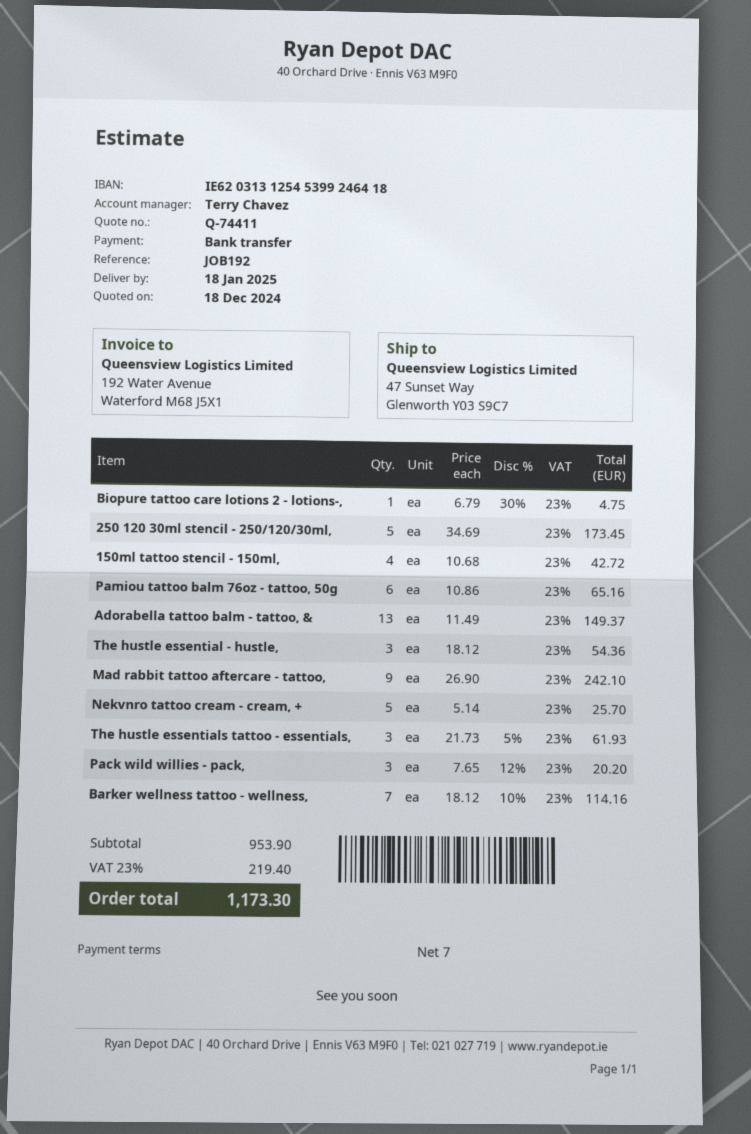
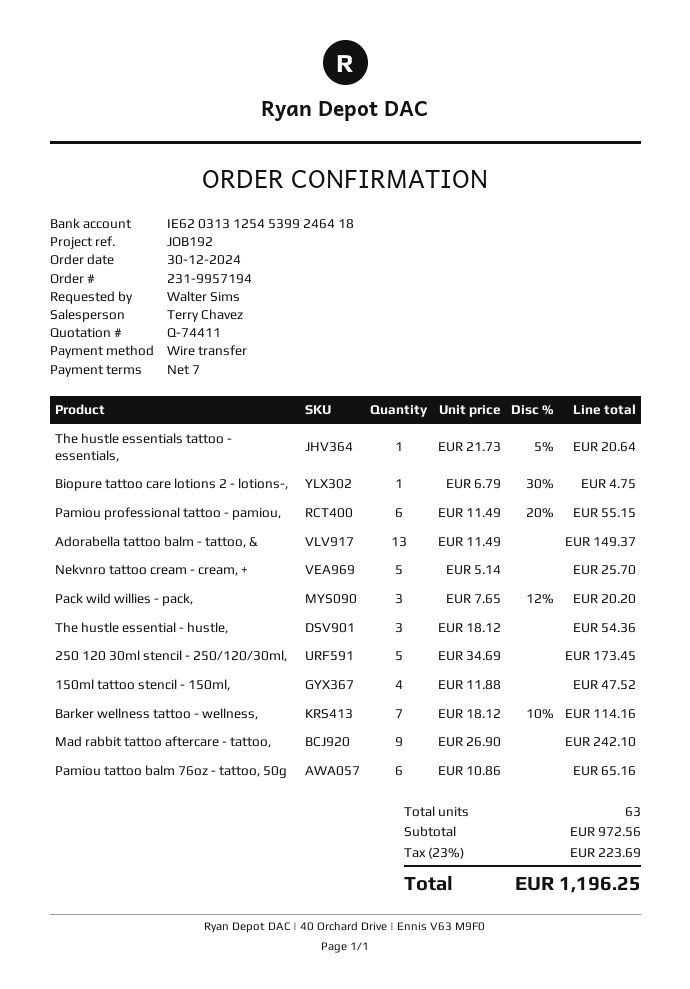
150ml tattoo stencil - 150ml,: 4 x 10.68 = 42.72 -> 4 x 11.88 = 47.52
The hustle essentials tattoo - essentials,: 3 x 21.73 - 5% = 61.93 -> 1 x 21.73 - 5% = 20.64
Pamiou professional tattoo - pamiou,: none -> 6 x 11.49 - 20% = 55.15
subtotal: 953.90 -> 972.56
tax: 23% = 219.40 -> 23% = 223.69
total: 1173.30 -> 1196.25

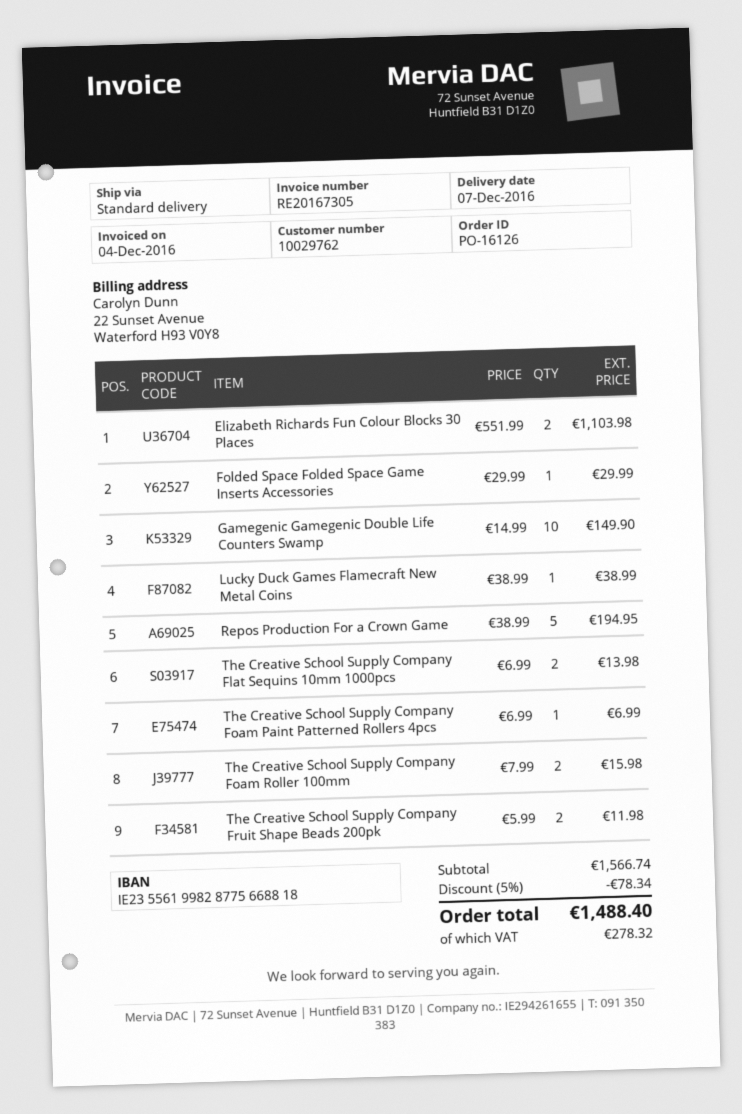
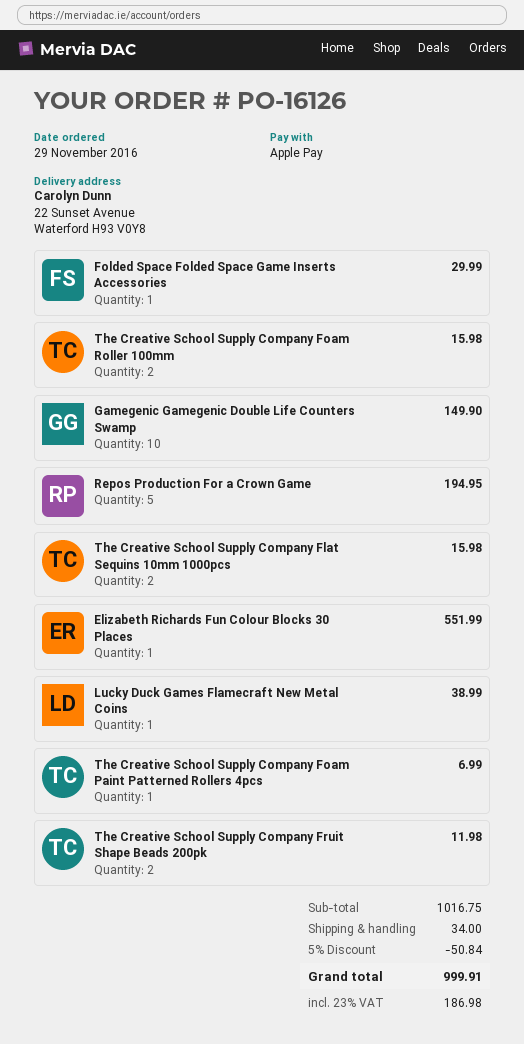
Elizabeth Richards Fun Colour Blocks 30 Places: 2 for 1103.98 -> 1 for 551.99
The Creative School Supply Company Flat Sequins 10mm 1000pcs: 2 for 13.98 -> 2 for 15.98
subtotal: 1566.74 -> 1016.75
discount: 5% = 78.34 -> 5% = 50.84
shipping: none -> 34.00
tax: 278.32 -> 186.98
total: 1488.40 -> 999.91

------------------------------------------------------------------------

§ **YOUR OBJECTIVE**: Each line from the one holding "Elizabeth Richards Fun" down to the end of the records above is to be repeated exactly; no other line belongs in the reply.

§ **EXERCISE SOLUTION**:
Elizabeth Richards Fun Colour Blocks 30 Places: 2 for 1103.98 -> 1 for 551.99
The Creative School Supply Company Flat Sequins 10mm 1000pcs: 2 for 13.98 -> 2 for 15.98
subtotal: 1566.74 -> 1016.75
discount: 5% = 78.34 -> 5% = 50.84
shipping: none -> 34.00
tax: 278.32 -> 186.98
total: 1488.40 -> 999.91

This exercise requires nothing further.